- [DIRECTIONS]:
Nothing is needed except the lines below that run from the one with "beneficial use means" through the one with "books, without limiting", repeated exactly.

[Revision comparison data]
:::::

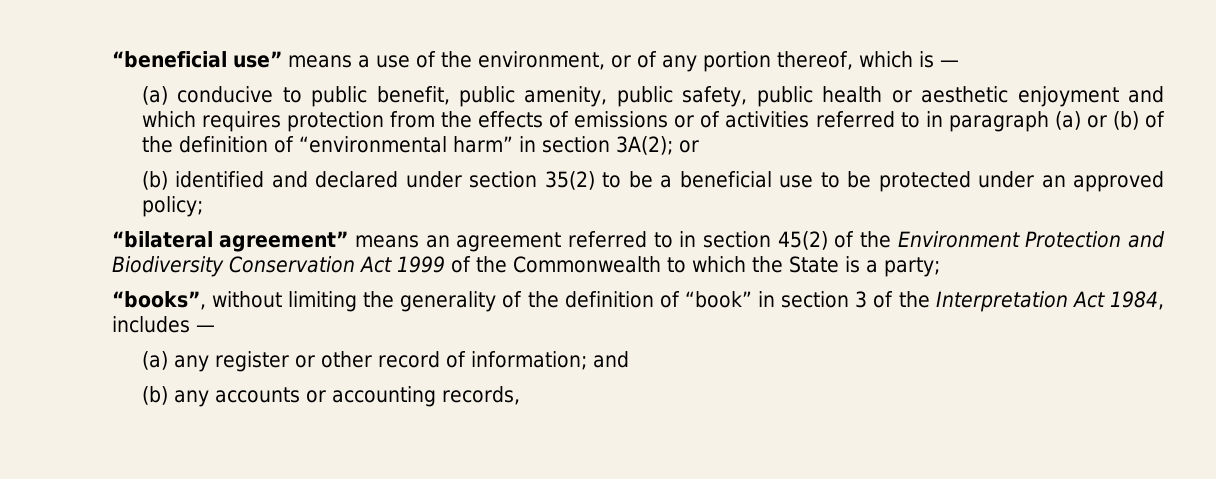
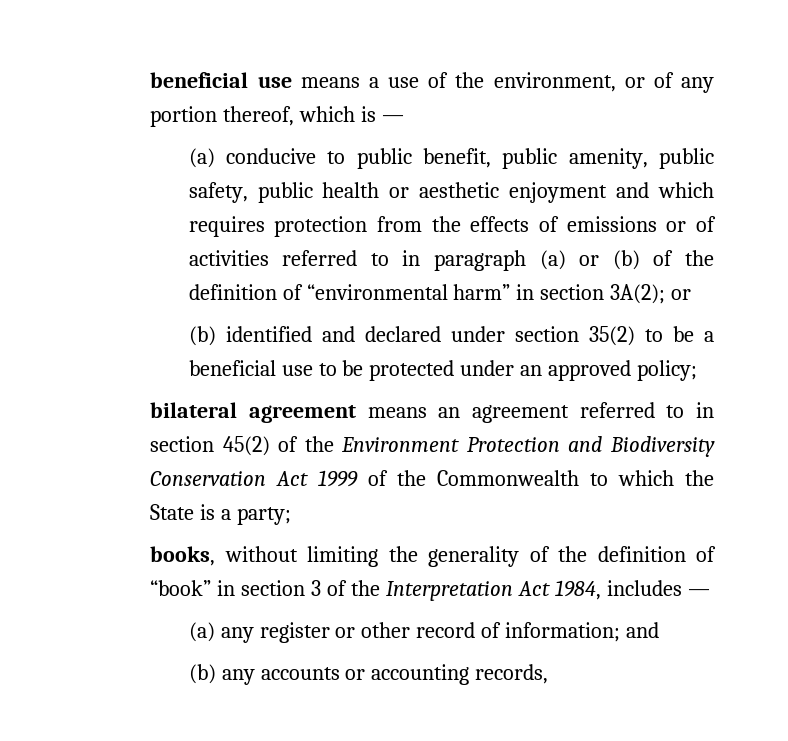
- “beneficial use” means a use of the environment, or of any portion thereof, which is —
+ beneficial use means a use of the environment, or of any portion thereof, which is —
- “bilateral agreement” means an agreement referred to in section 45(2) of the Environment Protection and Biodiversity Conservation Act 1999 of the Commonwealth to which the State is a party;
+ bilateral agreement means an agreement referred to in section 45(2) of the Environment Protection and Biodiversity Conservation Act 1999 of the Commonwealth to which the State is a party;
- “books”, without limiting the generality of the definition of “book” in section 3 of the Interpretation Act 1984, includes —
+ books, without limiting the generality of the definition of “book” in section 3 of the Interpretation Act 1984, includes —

:::::

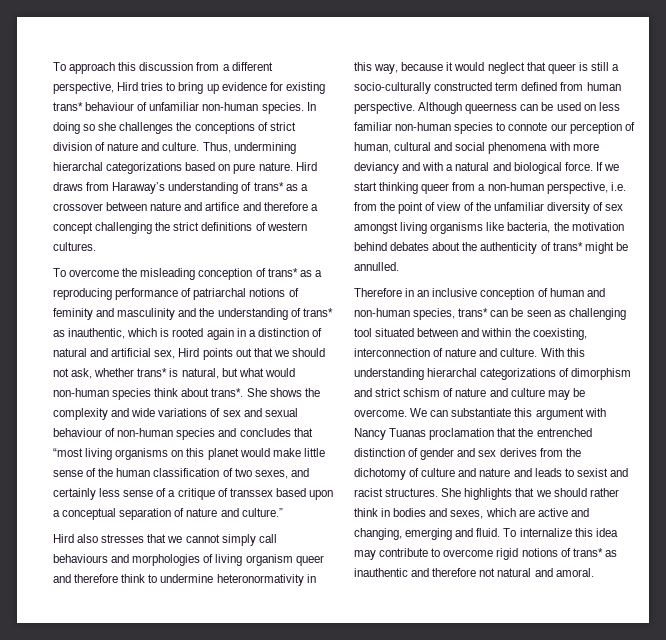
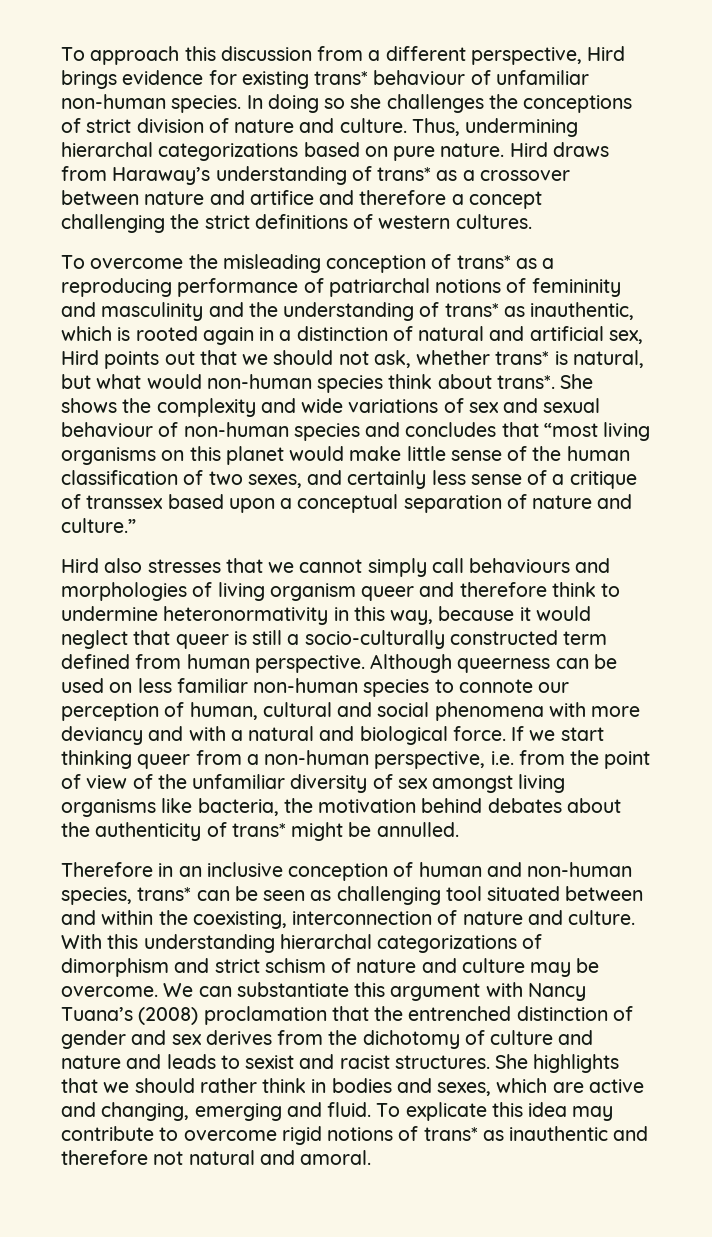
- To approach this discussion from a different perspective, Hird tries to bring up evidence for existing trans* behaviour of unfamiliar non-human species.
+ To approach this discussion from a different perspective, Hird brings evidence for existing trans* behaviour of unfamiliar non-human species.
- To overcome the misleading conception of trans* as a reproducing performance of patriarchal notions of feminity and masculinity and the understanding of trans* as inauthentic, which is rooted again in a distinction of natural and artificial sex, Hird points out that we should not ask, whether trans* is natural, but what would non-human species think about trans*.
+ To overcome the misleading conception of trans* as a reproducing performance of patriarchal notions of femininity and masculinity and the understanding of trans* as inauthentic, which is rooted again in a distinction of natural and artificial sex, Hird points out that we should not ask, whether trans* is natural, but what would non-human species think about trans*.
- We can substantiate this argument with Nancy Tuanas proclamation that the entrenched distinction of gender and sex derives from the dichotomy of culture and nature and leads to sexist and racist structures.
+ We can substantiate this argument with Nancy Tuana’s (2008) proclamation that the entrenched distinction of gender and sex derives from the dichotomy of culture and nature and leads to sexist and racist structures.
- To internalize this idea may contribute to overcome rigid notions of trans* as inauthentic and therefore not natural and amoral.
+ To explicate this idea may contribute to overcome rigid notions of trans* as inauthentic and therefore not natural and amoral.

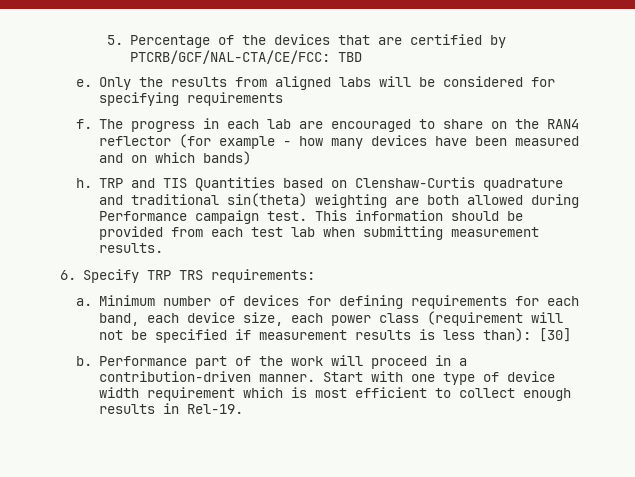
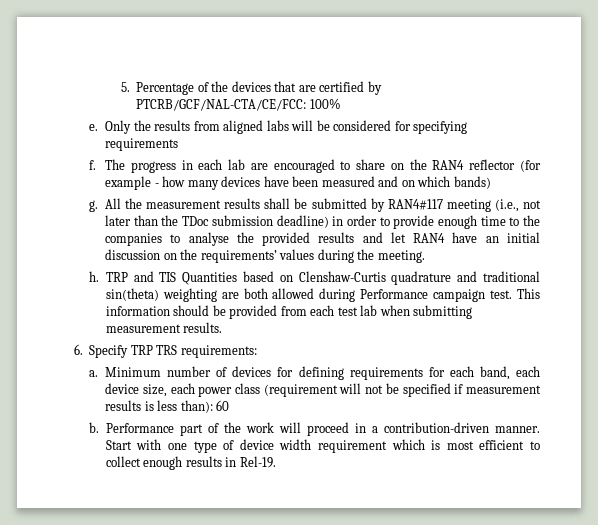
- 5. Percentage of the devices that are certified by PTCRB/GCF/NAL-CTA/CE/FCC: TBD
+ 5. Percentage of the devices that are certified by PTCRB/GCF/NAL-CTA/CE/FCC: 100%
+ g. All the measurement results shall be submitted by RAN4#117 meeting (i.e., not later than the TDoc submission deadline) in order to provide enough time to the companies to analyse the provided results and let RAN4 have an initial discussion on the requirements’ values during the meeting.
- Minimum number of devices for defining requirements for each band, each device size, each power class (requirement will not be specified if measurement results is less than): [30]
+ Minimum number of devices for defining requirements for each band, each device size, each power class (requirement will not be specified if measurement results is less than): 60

:::::

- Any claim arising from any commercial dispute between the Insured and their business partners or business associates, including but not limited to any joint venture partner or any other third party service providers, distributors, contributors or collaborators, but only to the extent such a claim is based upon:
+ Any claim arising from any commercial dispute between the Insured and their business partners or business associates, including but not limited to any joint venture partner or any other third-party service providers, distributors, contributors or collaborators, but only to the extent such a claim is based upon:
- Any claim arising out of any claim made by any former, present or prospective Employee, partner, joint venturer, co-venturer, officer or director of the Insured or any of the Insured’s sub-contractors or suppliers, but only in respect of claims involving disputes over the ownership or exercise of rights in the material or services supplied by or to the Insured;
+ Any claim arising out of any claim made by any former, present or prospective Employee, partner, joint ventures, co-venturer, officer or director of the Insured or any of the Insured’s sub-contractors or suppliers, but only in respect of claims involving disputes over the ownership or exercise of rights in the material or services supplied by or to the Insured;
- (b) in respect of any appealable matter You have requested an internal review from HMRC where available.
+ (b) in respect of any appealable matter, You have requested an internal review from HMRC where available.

:::::

- [EXERCISE ANSWER]:
+ beneficial use means a use of the environment, or of any portion thereof, which is —
- “bilateral agreement” means an agreement referred to in section 45(2) of the Environment Protection and Biodiversity Conservation Act 1999 of the Commonwealth to which the State is a party;
+ bilateral agreement means an agreement referred to in section 45(2) of the Environment Protection and Biodiversity Conservation Act 1999 of the Commonwealth to which the State is a party;
- “books”, without limiting the generality of the definition of “book” in section 3 of the Interpretation Act 1984, includes —
+ books, without limiting the generality of the definition of “book” in section 3 of the Interpretation Act 1984, includes —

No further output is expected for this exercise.